A parceria da OMC com a Organização para Cooperação e Desenvolvimento Econômico (OCDE) e com o Institute of Developing Economies (IDE-JETRO) em 2012 permitiu a consolidação da base de dados “Trade in Value Added”, matriz I-O global mais conhecida pelo público acadêmico, e também deixou claro que existia um consenso nessas instituições sobre a importância da abertura comercial via inserção em CGV.

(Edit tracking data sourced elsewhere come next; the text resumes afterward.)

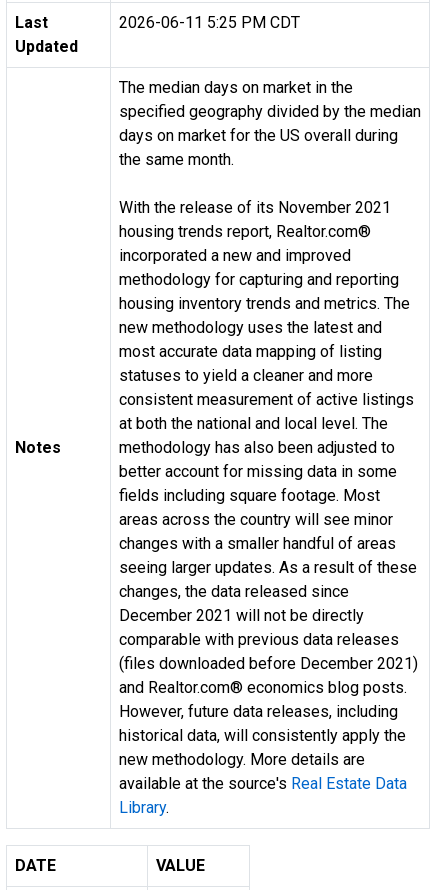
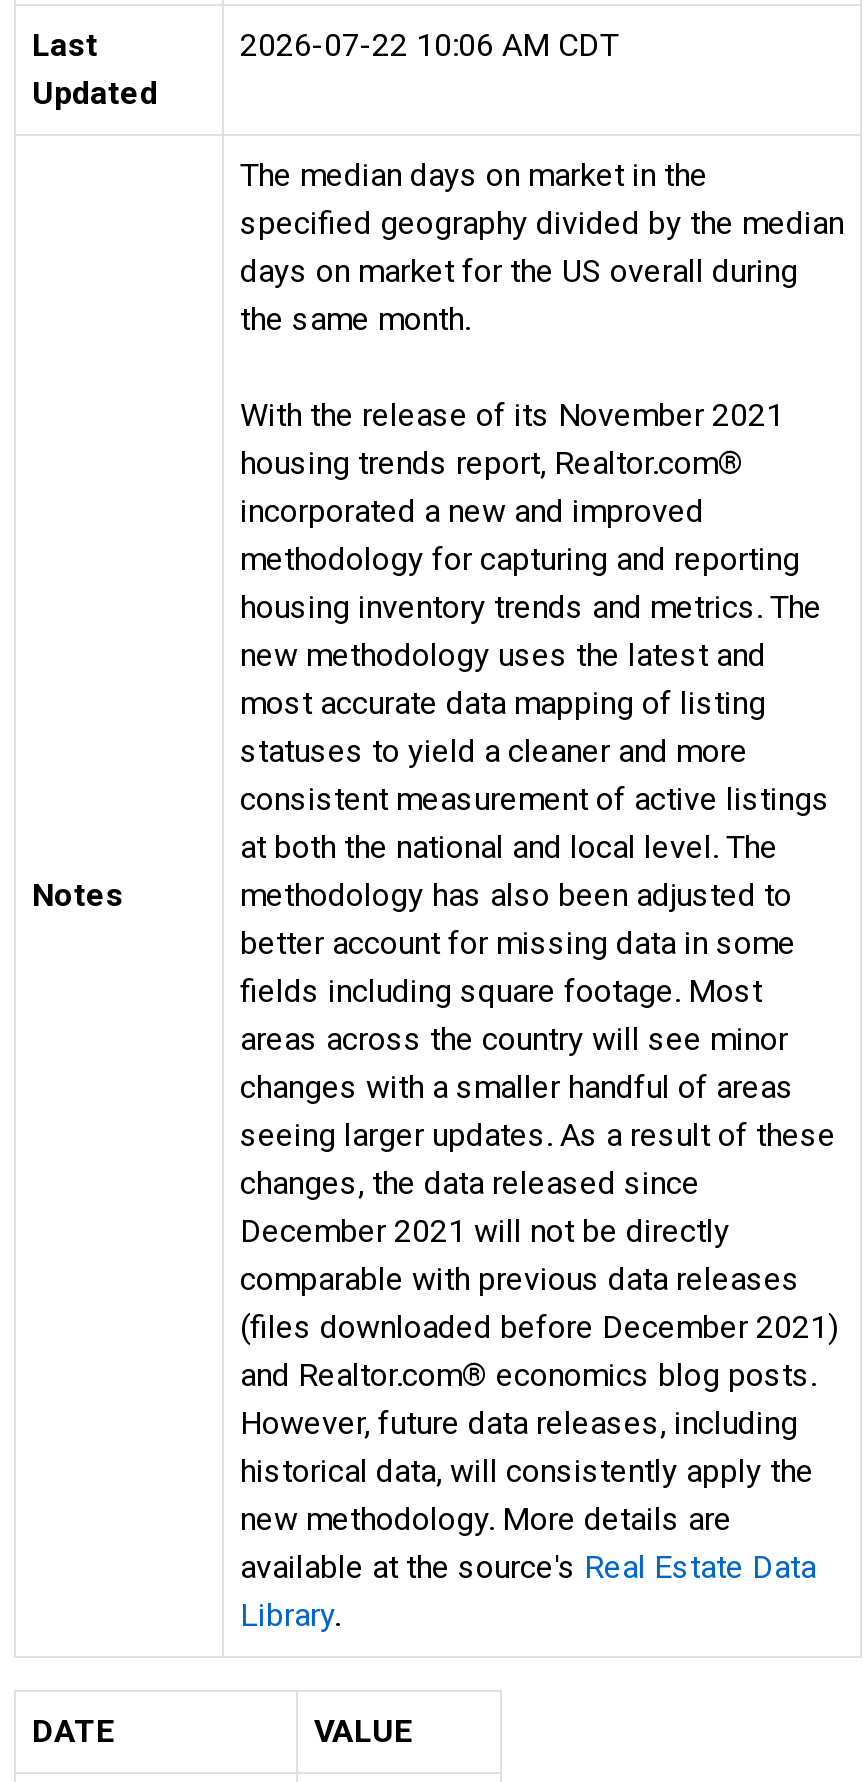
- 2026-06-11 5:25 PM CDT
+ 2026-07-22 10:06 AM CDT
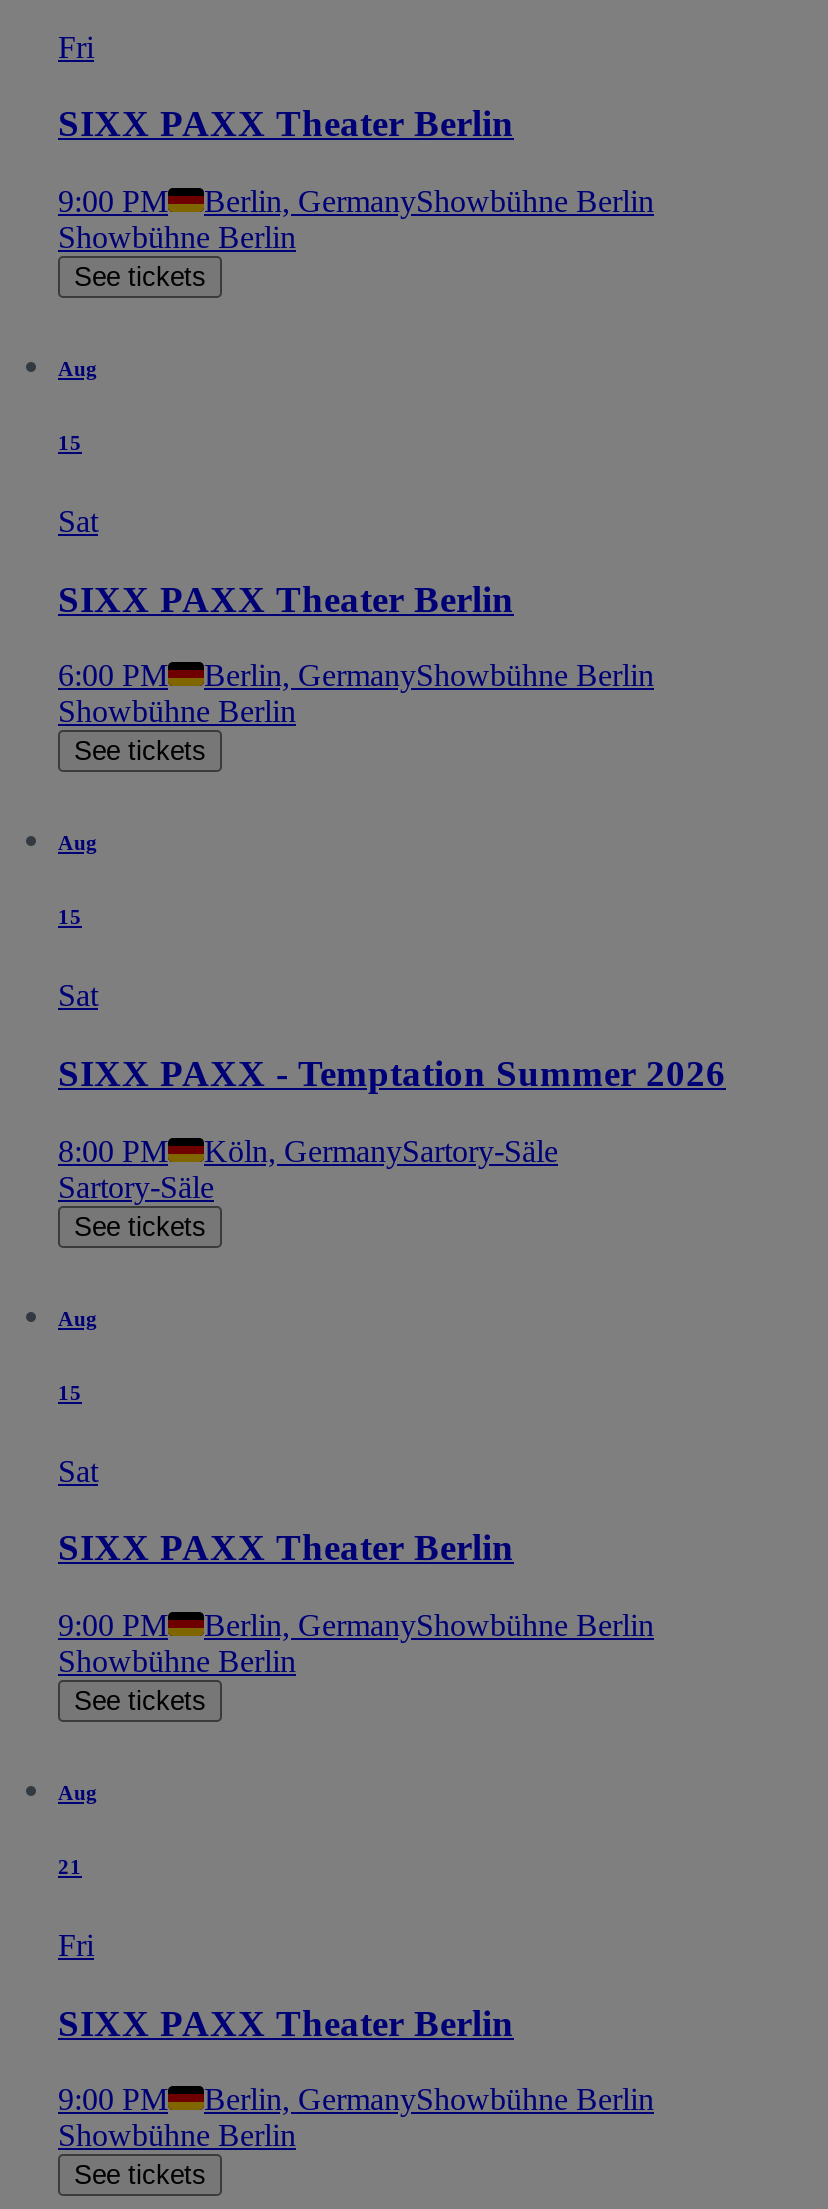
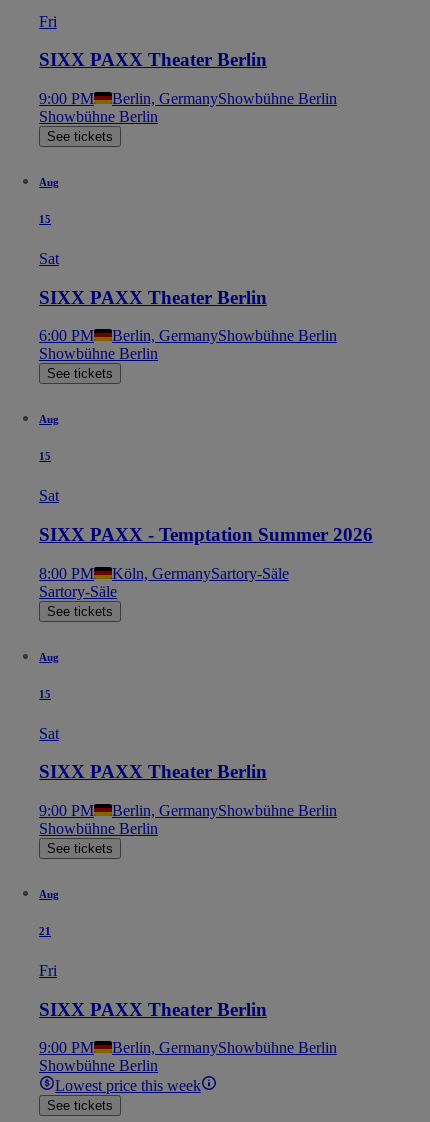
+ Lowest price this week
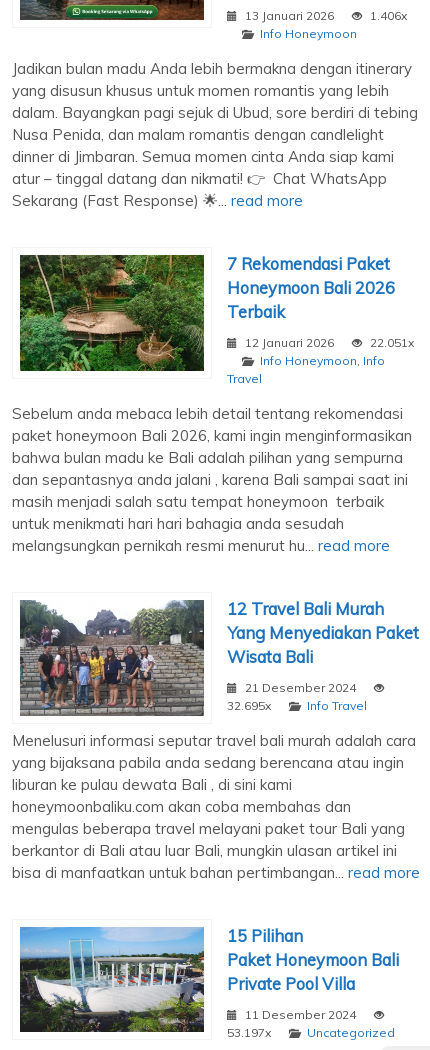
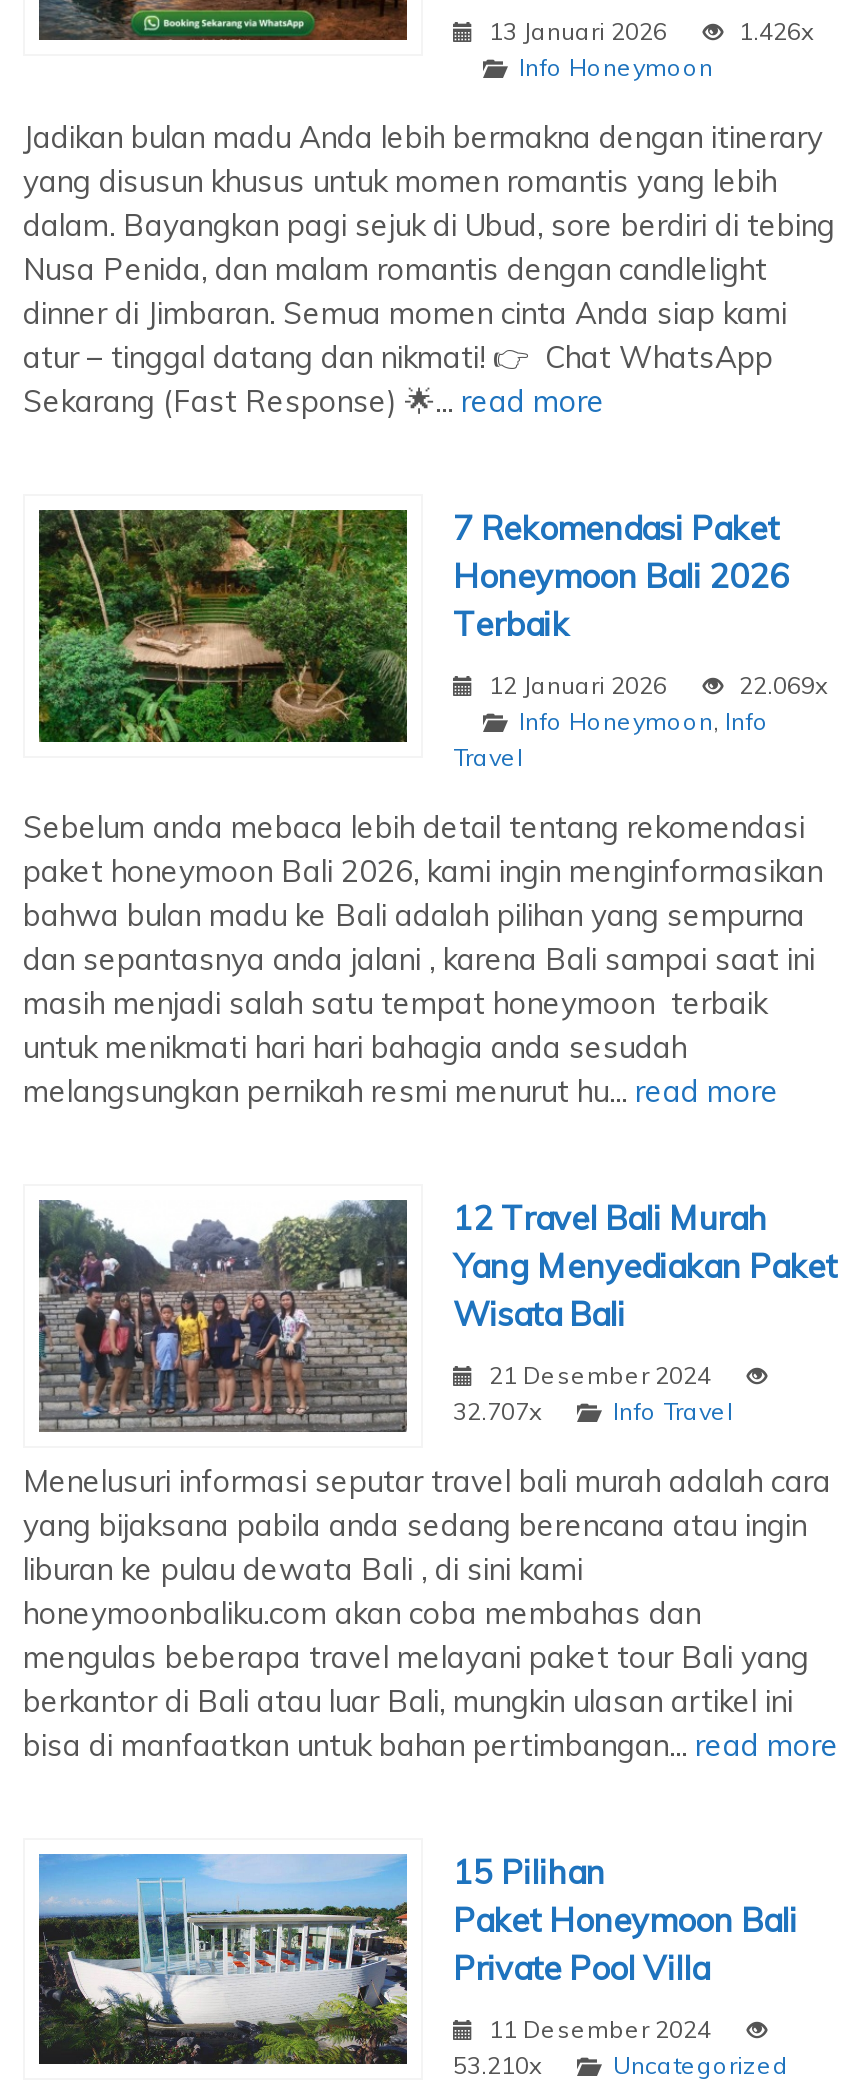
- 13 Januari 2026 1.406x
+ 13 Januari 2026 1.426x

- 12 Januari 2026 22.051x
+ 12 Januari 2026 22.069x

- 32.695x
+ 32.707x

- 53.197x
+ 53.210x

O relatório da OECD/WTO (2013) aponta que a tentativa dos países em estimular a constituição de setores inteiros dentro do seu território levaria a resultados sub-ótimos em termos de desempenho econômico, relativamente aos modelos de expansão industrial via fragmentação internacional da produção, na medida em que, os custos, os períodos de produção e as barreiras à entrada em cadeias globais já existentes são menores relativamente à constituição de uma cadeia inteiramente doméstica.

O ex-diretor da WTO, Pascal Lamy (2013) ressaltou em carta aberta: “In effect, we are seeing the end of the centuries-old doctrine of ‘mercantilism’, which proclaimed that a country’s economic strength depended on it being able to export more than it imported.” Neste “novo mundo” dever-se-ia predominar as políticas em prol da abertura comercial, pelas quais o Estado atuaria apenas como um facilitador desse processo, reduzindo impostos e custos aduaneiros e investindo em infraestrutura de transporte e de serviços de telecomunicação. Ou seja, nota-se uma clara tentativa de apoiar reformas econômicas de cunho liberal e de uma retomada da agenda de liberalização multilateral nos países em desenvolvimento sob um novo molde – as CGV.

Neste sentido, não haveria a necessidade de políticas ativas de estímulo industrial doméstico ou de construção de uma base completa de todos os estágios da cadeia de produção até a montagem final dos bens destinados à exportação. As políticas nacionais protecionistas seriam fatores complicadores para a inserção nas CGV, poderiam aumentar substancialmente os custos de comércio e reduzir os benefícios, em termos de desempenho econômico, atrelados à participação nas CGV.

Em 2013, a parceira da OMC e da OCDE com a United Nations Conference on Trade and Development (UNCTAD) deu origem a um novo relatório, (OECD; WTO; UNCTAD, 2013), no qual nota-se uma maior heterogenia nos tipos de políticas recomendadas. Ainda persiste-se um viés liberalizante, mas apresenta-se também a importância de algumas políticas industriais mais verticais especialmente para os países em desenvolvimento, como: políticas de desenvolvimento industrial para atração de investimentos, capacitação da mão-de-obra e construção de competências para as firmas e, políticas de estímulos à regulação e à capacitação para adequação das empresas às mesmas.

O relatório da UNCTAD (2013) demonstra que essa organização é quem tem assumido esse caráter mais pró-ativo em termos de políticas industriais. Além disso, está mais próxima no que tange aos apontamentos da GVC approach, como o conceito de upgrading para apontar diferentes ganhos e oportunidades de desenvolvimento econômico via inserção em CGV.